It has become usual to call the first centuries of the Christian tradition the “Patristic Period.” It is indeed the period of the founders of the church, of the “fathers” (patres)who did pioneering work in turning the Christian movement into a self-assured religious, social, and intellectual force. In the course of various feats of self-presentation and self-defense the church leaders—not all were men—gave shape to the essential contours of what became a well-circumscribed entity, Christian life and thought.
The time span covered by the Patristic Period is variously delimited. It is generally agreed that its beginning follows on the life and work of Jesus' immediate followers and thus starts with the so-called postapostolic times, roughly 100 of the common era (C.E.). As for its end and term, there is less agreement. Various dates are proposed. While the Protestant tendency is to have the Patristic Period end, and the Middle Ages begin, with Constantine (306-337), Catholic historians traditionally have preferred a much later date, as late as the eleventh century. Those who wish to count Augustine among the medieval writers have the Patristic Period end around 400; others opt for 476, the death of the last emperor of the West; or for 604 in the West, the year of the death of Gregory the Great; or 749 in the East, the year of the death of John of Damascus; or 787, the year of the seventh general council. Still others choose 632, the year of Muhammad's death, because of the radical change brought about by the Muslim irruption around the Mediterranean. The year 800, in my view, makes room for all those opinions
and underlines the European import of Charlemagne's crowning. With the year 800 a new age is dawning and a new kind of intellectual output begins to emerge, while Christianity's center of gravity decisively shifts away from the Mediterranean to northwestern Europe, marking the end of a world; at the same time, Eastern Christianity begins to turn northward to the Slavic populations.

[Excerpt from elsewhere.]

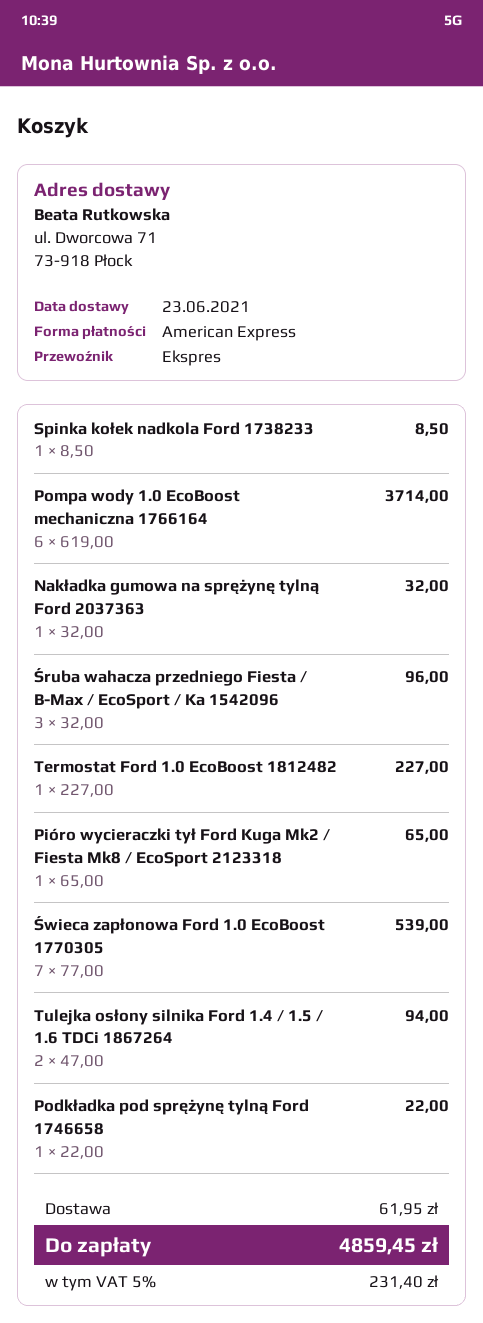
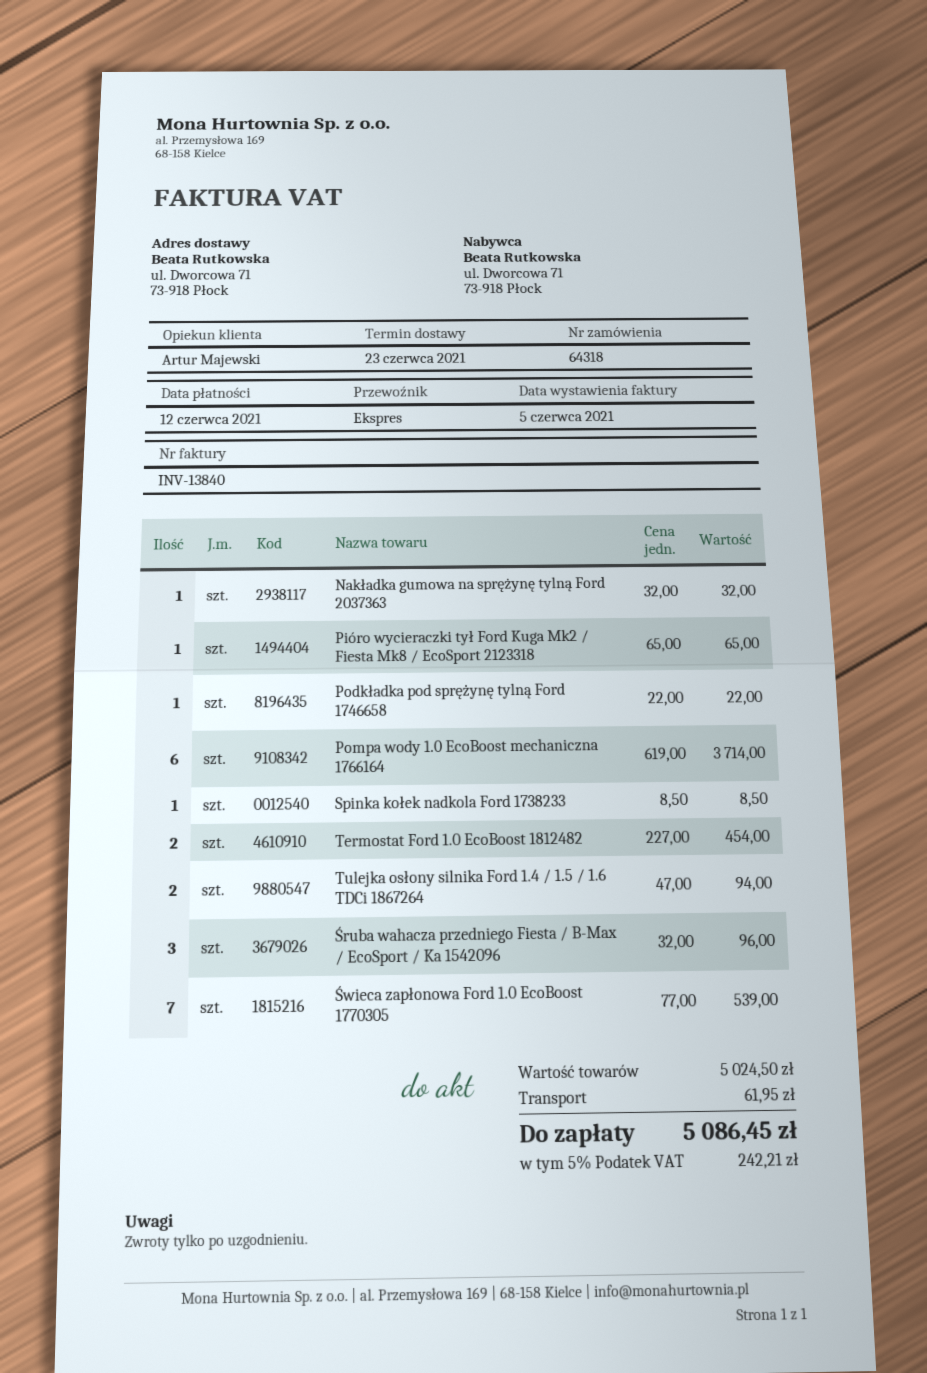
Termostat Ford 1.0 EcoBoost 1812482: 1 x 227.00 = 227.00 -> 2 x 227.00 = 454.00
tax: 5% = 231.40 -> 5% = 242.21
total: 4859.45 -> 5086.45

Periodization is always subjective, especially, as in the present case, when one is faced with a conjunction of historical and literary perspectives. The formative Christian period traditionally called “the age of the fathers” designates a certain segment in time but also a certain kind of literary production. Allowing for flexibility in determining the limits of the period is quite apropos. One encounters the same flexibility, for instance, in setting the parameters to the “medieval” or “modern” periods.